“Le graffiti est aussi vieux que l’humanité. De tout temps, l’homme a eu besoin de recourir à ce procédé pour parodier ses bourreaux et dénoncer les interdits et les injustices”, analyse une psychologue d’Akbou officiant dans le milieu scolaire. Devant le verrouillage de tous les espaces d’expression et l’hermétique chape de plomb qui pèse sur la société, le graffiti reste l’une des rares soupapes d’échappement pour débrider les bâillons.

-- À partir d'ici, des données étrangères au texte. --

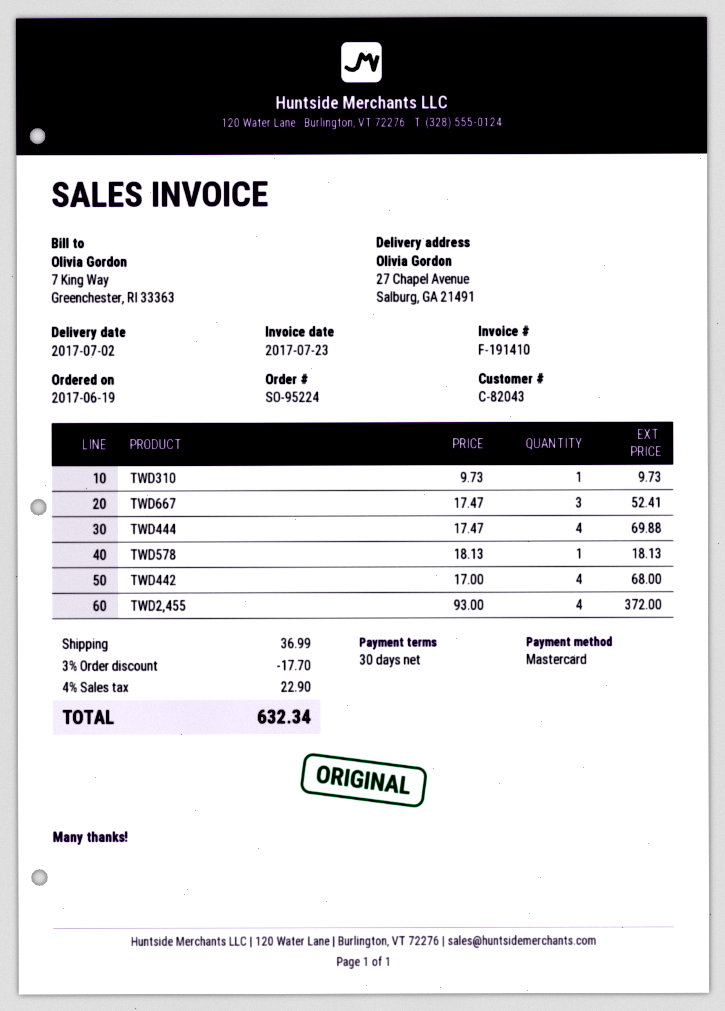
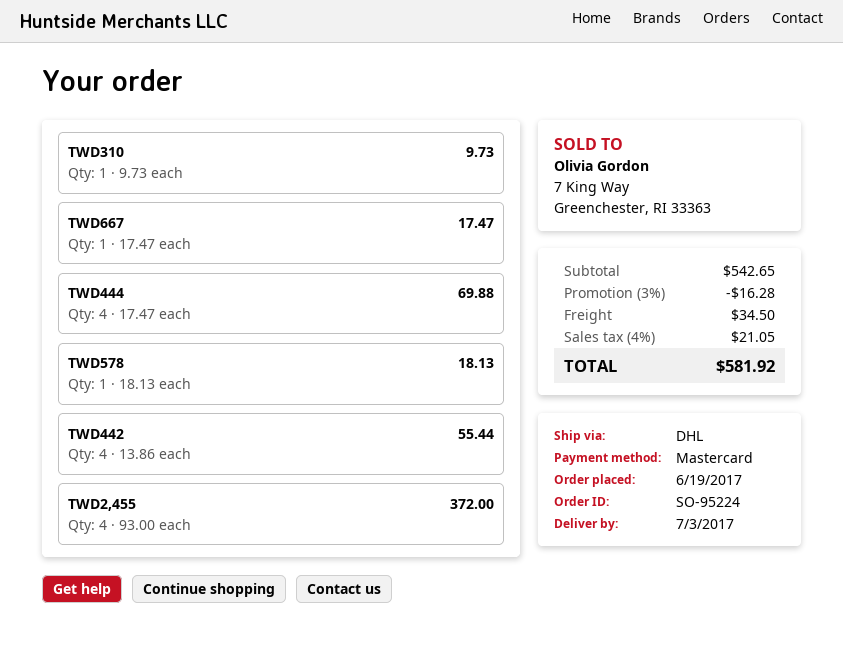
delivery date: 2017-07-02 -> 2017-07-03
TWD667: 3 x 17.47 = 52.41 -> 1 x 17.47 = 17.47
TWD442: 4 x 17.00 = 68.00 -> 4 x 13.86 = 55.44
discount: 3% = 17.70 -> 3% = 16.28
shipping: 36.99 -> 34.50
tax: 4% = 22.90 -> 4% = 21.05
total: 632.34 -> 581.92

Pour la frange juvénile notamment, les façades des immeubles, les rideaux des magasins, les murs des écoles et le mobilier scolaire sont des supports de prédilection pour vomir les rancoeurs et les ressentiments, réaffirmer une revendication ou décliner un désir enfoui. “Le besoin incoercible de recouvrir au graffiti s’explique largement par le fait que le procédé ne reconnaît aucune barrière morale, ni aucune censure de quelque nature que ce soit. Le “tagueur” qui, en plus de jouir de l’avantage de l’anonymat peut, s’il le souhaite, laisser une empreinte indélébile”, nous explique un psychiatre de Sidi Aïch. “En étudiant ces inscriptions, réduit le plus souvent à leur plus simple expression, ils tentent de brosser le portrait psychologique de la société, décrypter ses attentes, ses espoirs et ses appréhensions”, ajoute-t-il.
Après les évènements du Printemps noir, “pouvoir assassin” est tagué pratiquement sur tous les murs en Kabylie. Les “thèmes” récurrents qui accaparent tous les espaces sont, cependant très variés. On inscrit aussi bien le sigle de son parti politique favori, celui de son club de foot fétiche ou le prénom de sa dulcinée.
Mais, on finit fatalement par verser dans les insanités et le graffiti obscène. “C’est le péché mignon des adolescents. Une manière pour eux de décrier l’autorité parentale ou d’entretenir une relation platonique et illusoire”, tente de décoder notre interlocuteur.
Sur le sens unique de la RN 12, entre El Kseur et Oued Ghir, la lettre “Z” en tifinagh est sculptée à même le tronc sur une enfilade de platanes bordant l’axe routier. Dans certaines villes comme Seddouk, Ighzer Amokrane ou Sidi Aïch, ce sont de panneaux de signalisation routière qui sont oblitérés par les empreintes des tagueurs. Dans un lycée de Tazmalt enfin, un élève, apprenti prosélyte, a orné le mur de sa salle de classe, d’un slogan subversif, le tout, sous l’œil pusillanime de l’administration.